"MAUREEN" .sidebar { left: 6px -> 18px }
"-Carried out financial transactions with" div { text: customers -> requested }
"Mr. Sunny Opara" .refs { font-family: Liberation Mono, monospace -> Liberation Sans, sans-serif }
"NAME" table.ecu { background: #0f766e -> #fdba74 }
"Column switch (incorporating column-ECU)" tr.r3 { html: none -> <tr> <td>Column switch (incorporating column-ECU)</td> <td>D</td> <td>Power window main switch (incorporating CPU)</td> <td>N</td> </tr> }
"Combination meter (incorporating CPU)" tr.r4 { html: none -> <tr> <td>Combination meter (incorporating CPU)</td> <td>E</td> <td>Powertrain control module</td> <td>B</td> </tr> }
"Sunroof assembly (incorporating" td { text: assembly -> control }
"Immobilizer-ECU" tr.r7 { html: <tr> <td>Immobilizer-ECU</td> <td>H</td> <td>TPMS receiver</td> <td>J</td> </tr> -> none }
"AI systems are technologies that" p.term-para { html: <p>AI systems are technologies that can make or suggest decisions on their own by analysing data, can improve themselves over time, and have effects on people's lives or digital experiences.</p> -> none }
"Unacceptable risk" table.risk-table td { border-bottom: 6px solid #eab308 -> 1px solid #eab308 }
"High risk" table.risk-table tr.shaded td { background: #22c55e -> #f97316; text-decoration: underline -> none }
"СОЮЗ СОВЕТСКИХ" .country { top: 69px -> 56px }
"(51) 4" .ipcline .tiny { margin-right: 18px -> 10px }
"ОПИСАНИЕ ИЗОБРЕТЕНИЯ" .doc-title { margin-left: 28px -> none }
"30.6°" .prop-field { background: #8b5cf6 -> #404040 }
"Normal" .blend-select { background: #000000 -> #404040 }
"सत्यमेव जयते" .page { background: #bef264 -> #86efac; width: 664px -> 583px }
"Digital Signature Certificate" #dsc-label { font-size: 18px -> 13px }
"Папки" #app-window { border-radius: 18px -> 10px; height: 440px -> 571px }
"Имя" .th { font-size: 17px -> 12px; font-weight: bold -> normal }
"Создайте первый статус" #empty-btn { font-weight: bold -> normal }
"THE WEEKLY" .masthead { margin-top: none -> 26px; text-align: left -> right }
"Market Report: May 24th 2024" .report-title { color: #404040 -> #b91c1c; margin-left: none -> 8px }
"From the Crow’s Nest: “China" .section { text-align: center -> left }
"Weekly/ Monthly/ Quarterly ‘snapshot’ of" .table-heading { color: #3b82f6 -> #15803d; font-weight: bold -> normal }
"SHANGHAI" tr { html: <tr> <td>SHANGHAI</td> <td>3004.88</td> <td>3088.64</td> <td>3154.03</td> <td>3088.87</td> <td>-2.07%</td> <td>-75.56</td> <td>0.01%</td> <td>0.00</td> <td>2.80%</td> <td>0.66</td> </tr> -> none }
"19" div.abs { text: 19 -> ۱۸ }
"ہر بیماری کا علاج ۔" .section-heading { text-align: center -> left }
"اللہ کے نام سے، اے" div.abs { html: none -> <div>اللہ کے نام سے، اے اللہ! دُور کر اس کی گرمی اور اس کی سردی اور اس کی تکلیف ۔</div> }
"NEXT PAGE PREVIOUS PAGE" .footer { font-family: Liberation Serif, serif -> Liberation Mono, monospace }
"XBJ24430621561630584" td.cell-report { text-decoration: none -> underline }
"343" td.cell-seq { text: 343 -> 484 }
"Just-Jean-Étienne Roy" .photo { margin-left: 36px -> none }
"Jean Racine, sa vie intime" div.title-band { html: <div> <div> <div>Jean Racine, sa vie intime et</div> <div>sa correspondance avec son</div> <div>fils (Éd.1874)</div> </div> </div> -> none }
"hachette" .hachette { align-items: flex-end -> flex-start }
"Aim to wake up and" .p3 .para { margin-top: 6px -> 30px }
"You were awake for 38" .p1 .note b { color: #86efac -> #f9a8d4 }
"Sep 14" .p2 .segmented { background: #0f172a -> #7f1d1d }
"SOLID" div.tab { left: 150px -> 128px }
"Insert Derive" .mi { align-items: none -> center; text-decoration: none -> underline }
::::::::::
# WHAT IS EXPECTED:
Note every line above where the string "size" shows up, and copy those lines.

# TASK RESULT:
"Digital Signature Certificate" #dsc-label { font-size: 18px -> 13px }
"Имя" .th { font-size: 17px -> 12px; font-weight: bold -> normal }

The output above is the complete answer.